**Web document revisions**

--------------------------------------------------

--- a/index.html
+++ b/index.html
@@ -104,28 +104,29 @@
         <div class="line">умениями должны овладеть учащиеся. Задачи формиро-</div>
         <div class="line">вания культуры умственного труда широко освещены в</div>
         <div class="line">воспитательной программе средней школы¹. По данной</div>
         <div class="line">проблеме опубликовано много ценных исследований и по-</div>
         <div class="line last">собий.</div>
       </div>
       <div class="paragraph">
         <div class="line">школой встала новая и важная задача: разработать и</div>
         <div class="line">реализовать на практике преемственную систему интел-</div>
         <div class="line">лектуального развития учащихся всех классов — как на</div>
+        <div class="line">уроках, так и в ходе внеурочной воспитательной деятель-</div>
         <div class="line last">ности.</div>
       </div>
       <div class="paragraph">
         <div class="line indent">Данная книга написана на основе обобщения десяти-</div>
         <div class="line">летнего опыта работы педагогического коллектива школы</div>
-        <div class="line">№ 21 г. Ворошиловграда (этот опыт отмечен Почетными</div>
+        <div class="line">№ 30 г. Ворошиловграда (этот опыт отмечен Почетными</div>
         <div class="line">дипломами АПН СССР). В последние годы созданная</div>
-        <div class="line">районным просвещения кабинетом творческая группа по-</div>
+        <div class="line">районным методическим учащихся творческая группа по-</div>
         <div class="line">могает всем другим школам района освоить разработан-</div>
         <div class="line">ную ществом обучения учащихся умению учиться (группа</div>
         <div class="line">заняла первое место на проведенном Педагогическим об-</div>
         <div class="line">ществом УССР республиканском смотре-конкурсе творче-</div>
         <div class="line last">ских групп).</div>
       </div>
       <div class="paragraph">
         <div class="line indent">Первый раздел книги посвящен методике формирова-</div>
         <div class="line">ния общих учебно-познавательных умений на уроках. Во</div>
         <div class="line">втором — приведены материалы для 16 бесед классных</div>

--------------------------------------------------

**Task description**
Transcribe exactly, and only, the lines from the one bearing "-104,28 +104,29 @@" through the last line of the entries, counting both.

**Answer section**
@@ -104,28 +104,29 @@
         <div class="line">умениями должны овладеть учащиеся. Задачи формиро-</div>
         <div class="line">вания культуры умственного труда широко освещены в</div>
         <div class="line">воспитательной программе средней школы¹. По данной</div>
         <div class="line">проблеме опубликовано много ценных исследований и по-</div>
         <div class="line last">собий.</div>
       </div>
       <div class="paragraph">
         <div class="line">школой встала новая и важная задача: разработать и</div>
         <div class="line">реализовать на практике преемственную систему интел-</div>
         <div class="line">лектуального развития учащихся всех классов — как на</div>
+        <div class="line">уроках, так и в ходе внеурочной воспитательной деятель-</div>
         <div class="line last">ности.</div>
       </div>
       <div class="paragraph">
         <div class="line indent">Данная книга написана на основе обобщения десяти-</div>
         <div class="line">летнего опыта работы педагогического коллектива школы</div>
-        <div class="line">№ 21 г. Ворошиловграда (этот опыт отмечен Почетными</div>
+        <div class="line">№ 30 г. Ворошиловграда (этот опыт отмечен Почетными</div>
         <div class="line">дипломами АПН СССР). В последние годы созданная</div>
-        <div class="line">районным просвещения кабинетом творческая группа по-</div>
+        <div class="line">районным методическим учащихся творческая группа по-</div>
         <div class="line">могает всем другим школам района освоить разработан-</div>
         <div class="line">ную ществом обучения учащихся умению учиться (группа</div>
         <div class="line">заняла первое место на проведенном Педагогическим об-</div>
         <div class="line">ществом УССР республиканском смотре-конкурсе творче-</div>
         <div class="line last">ских групп).</div>
       </div>
       <div class="paragraph">
         <div class="line indent">Первый раздел книги посвящен методике формирова-</div>
         <div class="line">ния общих учебно-познавательных умений на уроках. Во</div>
         <div class="line">втором — приведены материалы для 16 бесед классных</div>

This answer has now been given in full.